Your assignment: If an entry holds a picture, drop the picture and restate the rest word for word.

Records for this exercise:
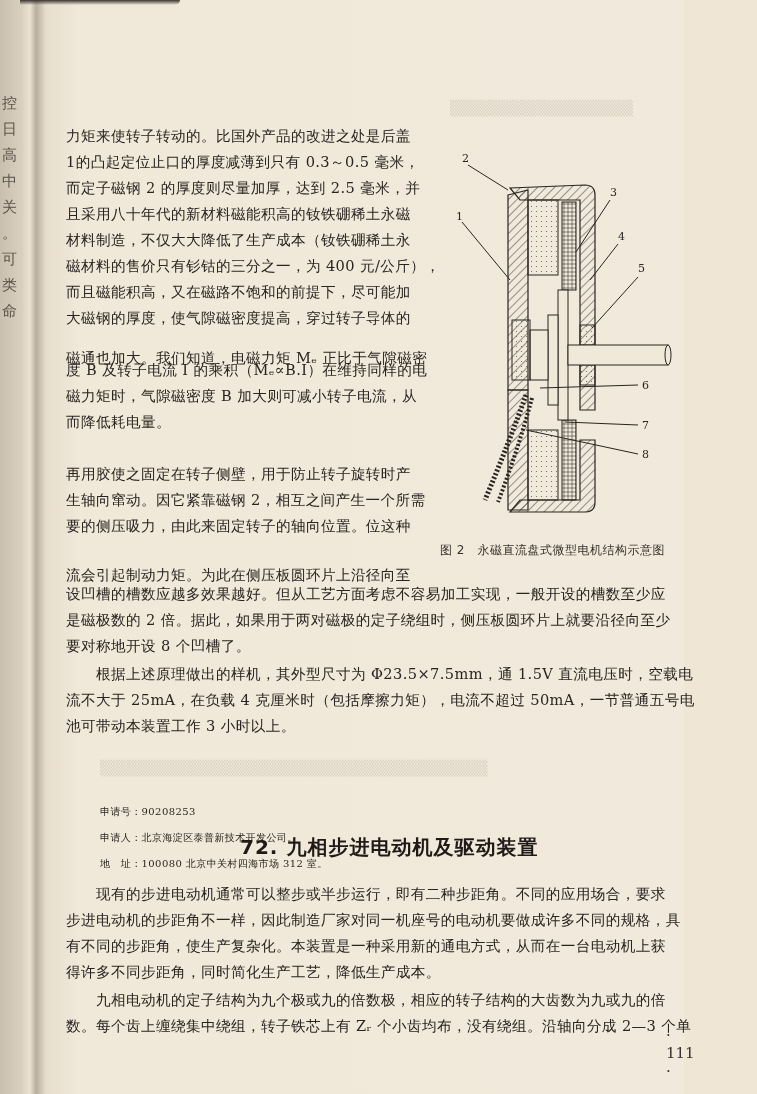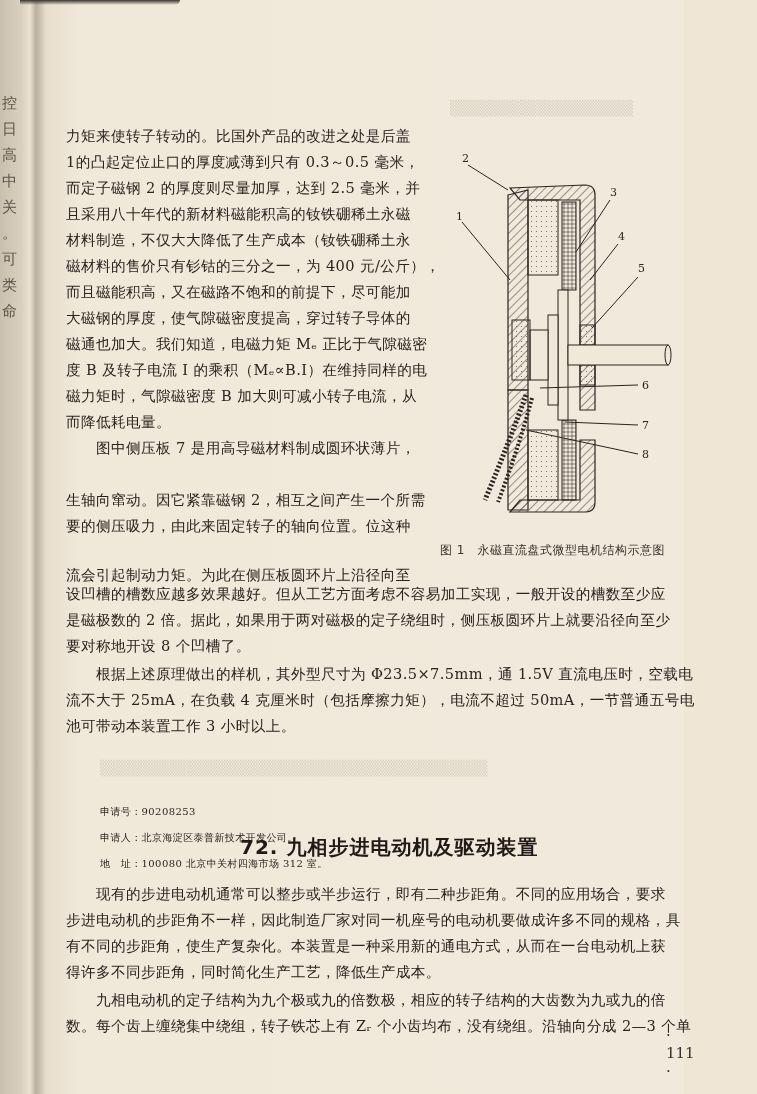--- a/index.html
+++ b/index.html
@@ -61,25 +61,25 @@
   <div class="ghost" style="left:100px;top:760px;">▒▒▒▒▒▒▒▒▒▒▒▒▒▒▒▒▒▒▒▒▒▒▒▒▒▒▒▒▒▒▒▒▒▒▒▒</div>
 
   <div class="text-line narrow" style="top:126px">力矩来使转子转动的。比国外产品的改进之处是后盖</div>
   <div class="text-line narrow" style="top:152px">1的凸起定位止口的厚度减薄到只有 0.3～0.5 毫米，</div>
   <div class="text-line narrow" style="top:178px">而定子磁钢 2 的厚度则尽量加厚，达到 2.5 毫米，并</div>
   <div class="text-line narrow" style="top:204px">且采用八十年代的新材料磁能积高的钕铁硼稀土永磁</div>
   <div class="text-line narrow" style="top:230px">材料制造，不仅大大降低了生产成本（钕铁硼稀土永</div>
   <div class="text-line narrow" style="top:256px">磁材料的售价只有钐钴的三分之一，为 400 元/公斤），</div>
   <div class="text-line narrow" style="top:282px">而且磁能积高，又在磁路不饱和的前提下，尽可能加</div>
   <div class="text-line narrow" style="top:308px">大磁钢的厚度，使气隙磁密度提高，穿过转子导体的</div>
-  <div class="text-line narrow" style="top:334px">磁通也加大。我们知道，电磁力矩 Mₑ 正比于气隙磁密</div>
+  <div class="text-line narrow" style="top:348px">磁通也加大。我们知道，电磁力矩 Mₑ 正比于气隙磁密</div>
   <div class="text-line narrow" style="top:360px">度 B 及转子电流 I 的乘积（Mₑ∝B.I）在维持同样的电</div>
   <div class="text-line narrow" style="top:386px">磁力矩时，气隙磁密度 B 加大则可减小转子电流，从</div>
   <div class="text-line narrow" style="top:412px">而降低耗电量。</div>
-  <div class="text-line indent" style="top:438px">图中侧压板 7 是用高导磁材料制成圆环状薄片，</div>
+  <div class="text-line narrow" style="top:464px">再用胶使之固定在转子侧壁，用于防止转子旋转时产</div>
   <div class="text-line narrow" style="top:490px">生轴向窜动。因它紧靠磁钢 2，相互之间产生一个所需</div>
   <div class="text-line narrow" style="top:516px">要的侧压吸力，由此来固定转子的轴向位置。位这种</div>
 
 
   <div class="figure">
     <svg width="280" height="400" viewBox="0 0 280 400">
       <defs>
         <pattern id="hatch" width="6" height="6" patternUnits="userSpaceOnUse" patternTransform="rotate(45)">
           <line x1="0" y1="0" x2="0" y2="6" stroke="#3a332d" stroke-width="1"></line>
         </pattern>
@@ -130,21 +130,21 @@
       <line x1="198" y1="137" x2="152" y2="188" stroke="#2a2420"></line>
       <text x="198" y="132" font-size="11" fill="#2a2420">5</text>
       <line x1="100" y1="248" x2="198" y2="245" stroke="#2a2420"></line>
       <text x="202" y="249" font-size="11" fill="#2a2420">6</text>
       <line x1="125" y1="282" x2="198" y2="285" stroke="#2a2420"></line>
       <text x="202" y="289" font-size="11" fill="#2a2420">7</text>
       <line x1="86" y1="290" x2="198" y2="314" stroke="#2a2420"></line>
       <text x="202" y="318" font-size="11" fill="#2a2420">8</text>
     </svg>
   </div>
-  <div class="caption">图 1　永磁直流盘式微型电机结构示意图</div>
+  <div class="caption">图 2　永磁直流盘式微型电机结构示意图</div>
 
   <div class="text-line narrow" style="top:565px">流会引起制动力矩。为此在侧压板圆环片上沿径向至</div>
   <div class="text-line wide" style="top:584px">设凹槽的槽数应越多效果越好。但从工艺方面考虑不容易加工实现，一般开设的槽数至少应</div>
   <div class="text-line wide" style="top:610px">是磁极数的 2 倍。据此，如果用于两对磁极的定子绕组时，侧压板圆环片上就要沿径向至少</div>
   <div class="text-line wide" style="top:636px">要对称地开设 8 个凹槽了。</div>
   <div class="text-line indent" style="top:664px">根据上述原理做出的样机，其外型尺寸为 Φ23.5×7.5mm，通 1.5V 直流电压时，空载电</div>
   <div class="text-line wide" style="top:690px">流不大于 25mA，在负载 4 克厘米时（包括摩擦力矩），电流不超过 50mA，一节普通五号电</div>
   <div class="text-line wide" style="top:716px">池可带动本装置工作 3 小时以上。</div>
 
   <div class="text-line meta" style="top:754px">申请号：90208253</div>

Exercise result:
--- a/index.html
+++ b/index.html
@@ -61,25 +61,25 @@
   <div class="ghost" style="left:100px;top:760px;">▒▒▒▒▒▒▒▒▒▒▒▒▒▒▒▒▒▒▒▒▒▒▒▒▒▒▒▒▒▒▒▒▒▒▒▒</div>
 
   <div class="text-line narrow" style="top:126px">力矩来使转子转动的。比国外产品的改进之处是后盖</div>
   <div class="text-line narrow" style="top:152px">1的凸起定位止口的厚度减薄到只有 0.3～0.5 毫米，</div>
   <div class="text-line narrow" style="top:178px">而定子磁钢 2 的厚度则尽量加厚，达到 2.5 毫米，并</div>
   <div class="text-line narrow" style="top:204px">且采用八十年代的新材料磁能积高的钕铁硼稀土永磁</div>
   <div class="text-line narrow" style="top:230px">材料制造，不仅大大降低了生产成本（钕铁硼稀土永</div>
   <div class="text-line narrow" style="top:256px">磁材料的售价只有钐钴的三分之一，为 400 元/公斤），</div>
   <div class="text-line narrow" style="top:282px">而且磁能积高，又在磁路不饱和的前提下，尽可能加</div>
   <div class="text-line narrow" style="top:308px">大磁钢的厚度，使气隙磁密度提高，穿过转子导体的</div>
-  <div class="text-line narrow" style="top:334px">磁通也加大。我们知道，电磁力矩 Mₑ 正比于气隙磁密</div>
+  <div class="text-line narrow" style="top:348px">磁通也加大。我们知道，电磁力矩 Mₑ 正比于气隙磁密</div>
   <div class="text-line narrow" style="top:360px">度 B 及转子电流 I 的乘积（Mₑ∝B.I）在维持同样的电</div>
   <div class="text-line narrow" style="top:386px">磁力矩时，气隙磁密度 B 加大则可减小转子电流，从</div>
   <div class="text-line narrow" style="top:412px">而降低耗电量。</div>
-  <div class="text-line indent" style="top:438px">图中侧压板 7 是用高导磁材料制成圆环状薄片，</div>
+  <div class="text-line narrow" style="top:464px">再用胶使之固定在转子侧壁，用于防止转子旋转时产</div>
   <div class="text-line narrow" style="top:490px">生轴向窜动。因它紧靠磁钢 2，相互之间产生一个所需</div>
   <div class="text-line narrow" style="top:516px">要的侧压吸力，由此来固定转子的轴向位置。位这种</div>
 
 
   <div class="figure">
     <svg width="280" height="400" viewBox="0 0 280 400">
       <defs>
         <pattern id="hatch" width="6" height="6" patternUnits="userSpaceOnUse" patternTransform="rotate(45)">
           <line x1="0" y1="0" x2="0" y2="6" stroke="#3a332d" stroke-width="1"></line>
         </pattern>
@@ -130,21 +130,21 @@
       <line x1="198" y1="137" x2="152" y2="188" stroke="#2a2420"></line>
       <text x="198" y="132" font-size="11" fill="#2a2420">5</text>
       <line x1="100" y1="248" x2="198" y2="245" stroke="#2a2420"></line>
       <text x="202" y="249" font-size="11" fill="#2a2420">6</text>
       <line x1="125" y1="282" x2="198" y2="285" stroke="#2a2420"></line>
       <text x="202" y="289" font-size="11" fill="#2a2420">7</text>
       <line x1="86" y1="290" x2="198" y2="314" stroke="#2a2420"></line>
       <text x="202" y="318" font-size="11" fill="#2a2420">8</text>
     </svg>
   </div>
-  <div class="caption">图 1　永磁直流盘式微型电机结构示意图</div>
+  <div class="caption">图 2　永磁直流盘式微型电机结构示意图</div>
 
   <div class="text-line narrow" style="top:565px">流会引起制动力矩。为此在侧压板圆环片上沿径向至</div>
   <div class="text-line wide" style="top:584px">设凹槽的槽数应越多效果越好。但从工艺方面考虑不容易加工实现，一般开设的槽数至少应</div>
   <div class="text-line wide" style="top:610px">是磁极数的 2 倍。据此，如果用于两对磁极的定子绕组时，侧压板圆环片上就要沿径向至少</div>
   <div class="text-line wide" style="top:636px">要对称地开设 8 个凹槽了。</div>
   <div class="text-line indent" style="top:664px">根据上述原理做出的样机，其外型尺寸为 Φ23.5×7.5mm，通 1.5V 直流电压时，空载电</div>
   <div class="text-line wide" style="top:690px">流不大于 25mA，在负载 4 克厘米时（包括摩擦力矩），电流不超过 50mA，一节普通五号电</div>
   <div class="text-line wide" style="top:716px">池可带动本装置工作 3 小时以上。</div>
 
   <div class="text-line meta" style="top:754px">申请号：90208253</div>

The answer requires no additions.